Awalnya aku juga tidak memilih museum ini untuk menjadi
tempat magang. Aku ingin sekali bisa magang di hotel. Namun karena persiapan
yang kurang, waktu yang singkat, serta jangka minimum magang yang tidak sesuai
dengan kebutuhan kami, maka akhirnya aku dan partnerku, Vita memutuskan
bergabung bersama beberapa teman lain yang sudah mendaftar ke museum Affandi.
Terdapat dua kloter yang masuk di museum Affandi, yaitu
kloter yang masuk pada 19 November dan kloter yang masuk pada 1 Desember. Aku berada
di kloter pertama bersama dengan Teh Ica, Gata, dan Aidul, sedangkan Vita
bergabung bersama kloter kedua yaitu Tiwi, Song, dan Ainun.

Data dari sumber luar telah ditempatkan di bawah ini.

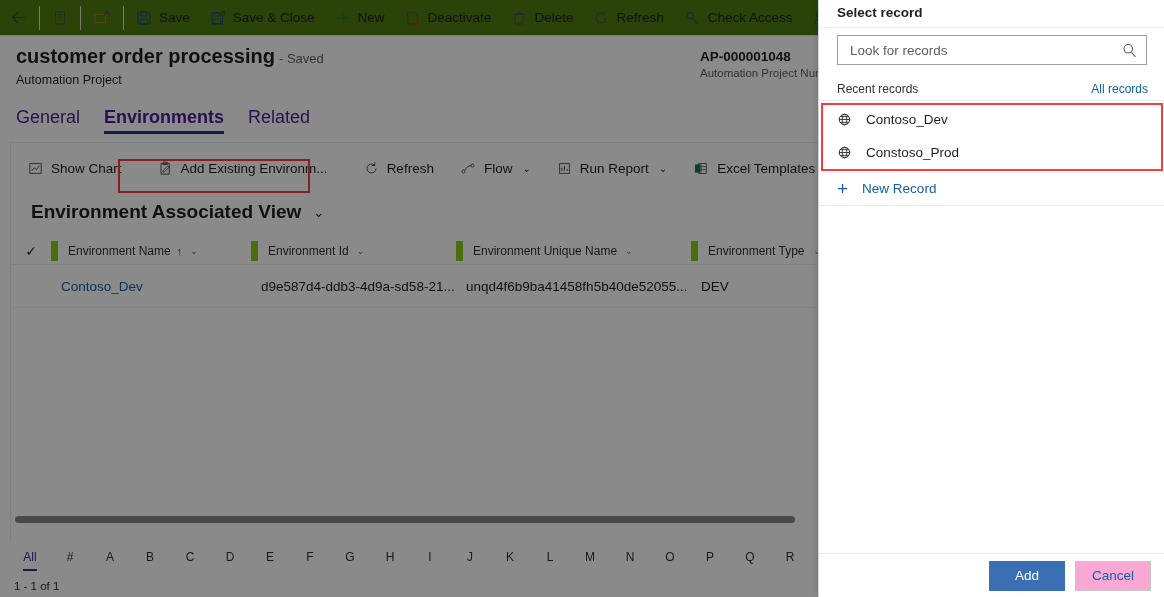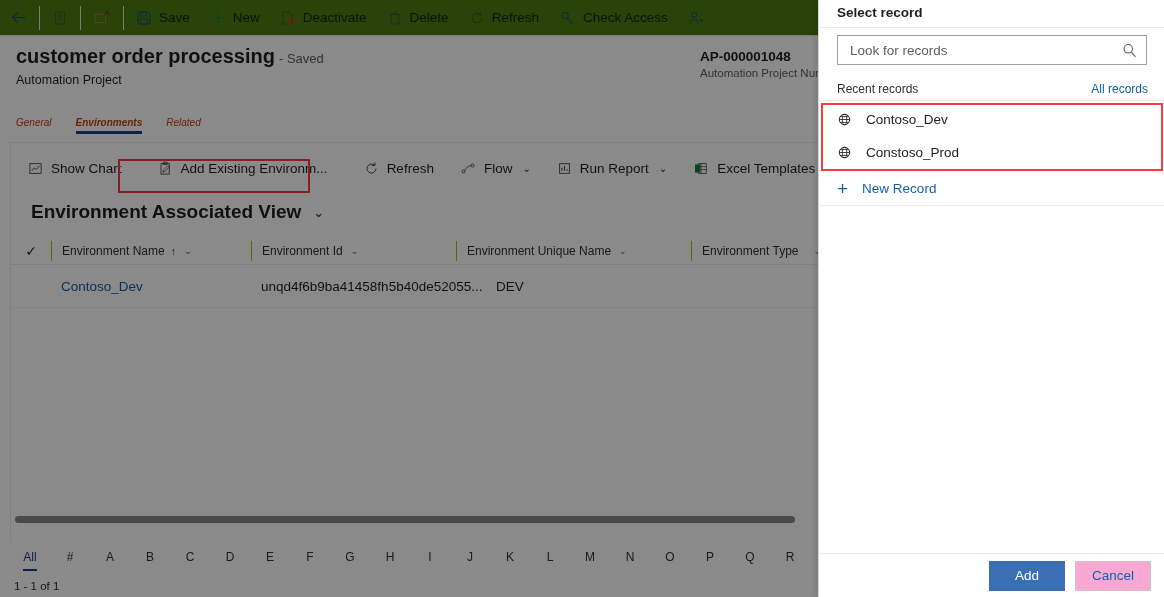"Save & Close" div.cmd-item { html: none -> <div> <span> <svg> <path></path> <rect></rect> <rect></rect> <path></path> <path></path> </svg> </span> <span>Save &amp; Close</span> </div> }
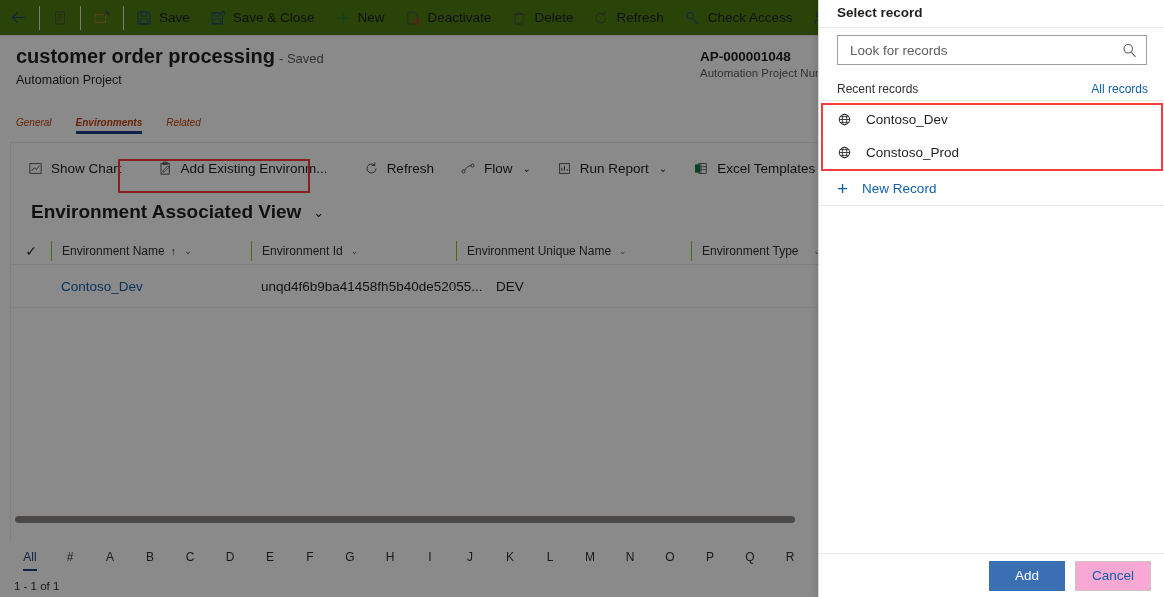"General" .tab { color: #c2410c -> #4c1d95; font-size: 10px -> 18px; font-style: italic -> none }
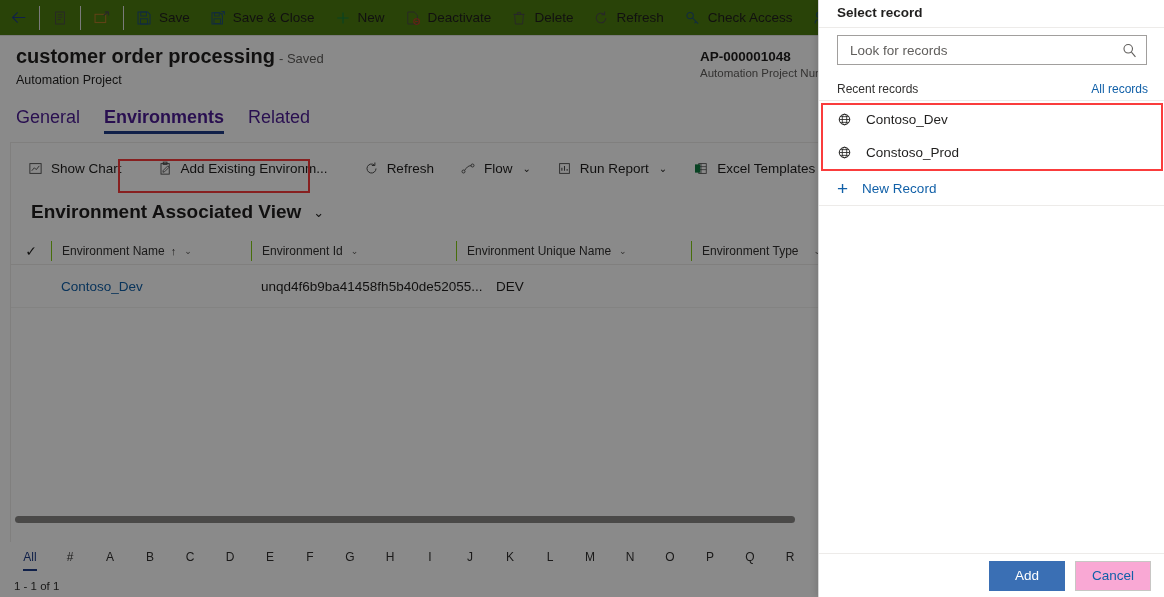"Environment Name" .gh-cell { border-left: 1px solid #84cc16 -> 7px solid #84cc16 }
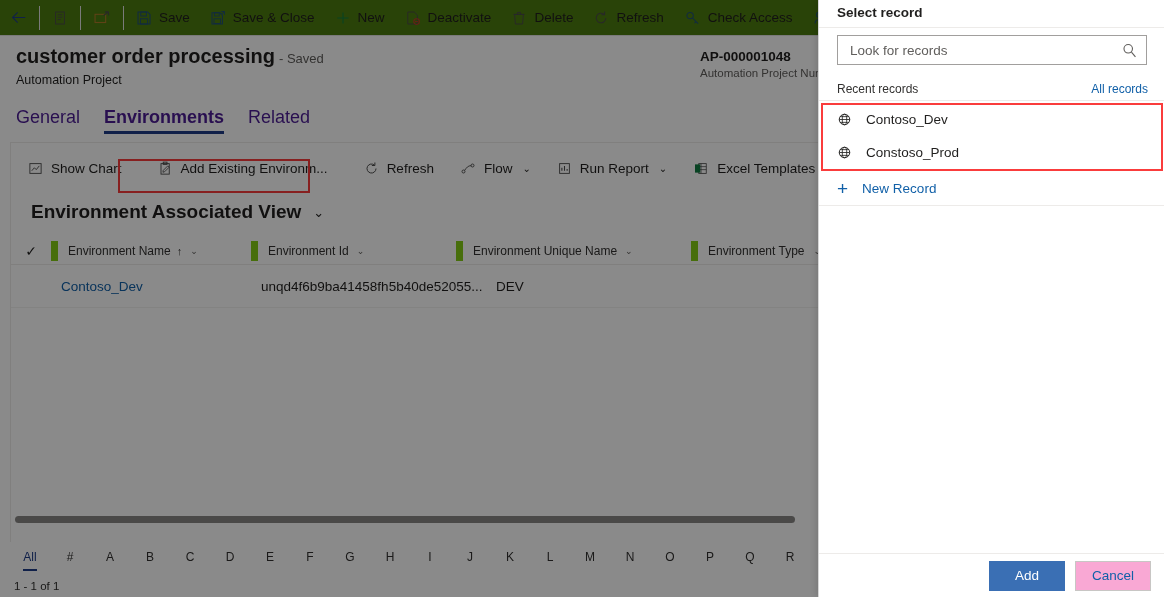"d9e587d4-ddb3-4d9a-sd58-21..." div.gr-cell { html: none -> <div>d9e587d4-ddb3-4d9a-sd58-21...</div> }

Saat kami masuk, kami diminta untuk mengobservasi guide
Museum Affandi yaitu Pak Dedi, Pak Hudan, Mas Iwan, Mbak Nofiya, dan Mbak Ima
yang sedang memandu tamu dan membaca beberapa buku tentang Affandi sambil
menjaga galeri dan mematikan lampu bila tidak ada pengunjung di galeri. Ketika waktu
luang dan sedang sepi pengunjung, kami dijelaskan mengenai lukisan-lukisan yang
ada di galeri 1 oleh mbak Nofiya atau mbak Ima yang bertanggungjawab mengurus trainee.
Selain itu kami juga sempat dibriefing oleh bu Helfi. Bu Helfi
mengucapkan salam pada kami berempat dan banyak bercerita tentang kisah dibalik
lukisan-lukisan pak Affandi. Semasa beliau masih kecil, beliau sering ikut
dengan Pak Affandi ketika ia melukis. Bu Helfi bercerita tentang suatu hari
ketika pak Affandi melukis di pasar burung Ngasem, Pak Affandi mengajak
cucu-cucunya untuk ikut. Di Ngasem, cucu-cucunya asik bermain, sementara pak
Affandi mencari titik yang bagus untuk dilukis, sambil berusaha menyatu dengan
lingkungannya. Jika ada cucunya yang hendak melukis, pak Affandi sudah
menyediakan alat melukis juga, namun pak Affandi tidak pernah memaksa cucunya
untuk ikut melukis.
Ketika akhirnya pak Affandi sudah mendapatkan perasaan yang
diinginkannya, beliau mulai menggambar dengan mengeluarkan cat dari tube dan menggunakan jarinya sebagai
kuas. Karena pak Affandi melukis berdasarkan emosi (ekspresionis), maka proses
melukis berdurasi cukup singkat, agar emosi yang hendak disampaikan dari
lukisan tersebut tidak berubah. Selama melukis, terdapat pula beberapa orang di
pasar yang ikut melihat pak Affandi melukis. Setelah selesai, beliau mentraktir
soto semua cucu dan orang-orang yang sudah melihat pak Affandi melukis.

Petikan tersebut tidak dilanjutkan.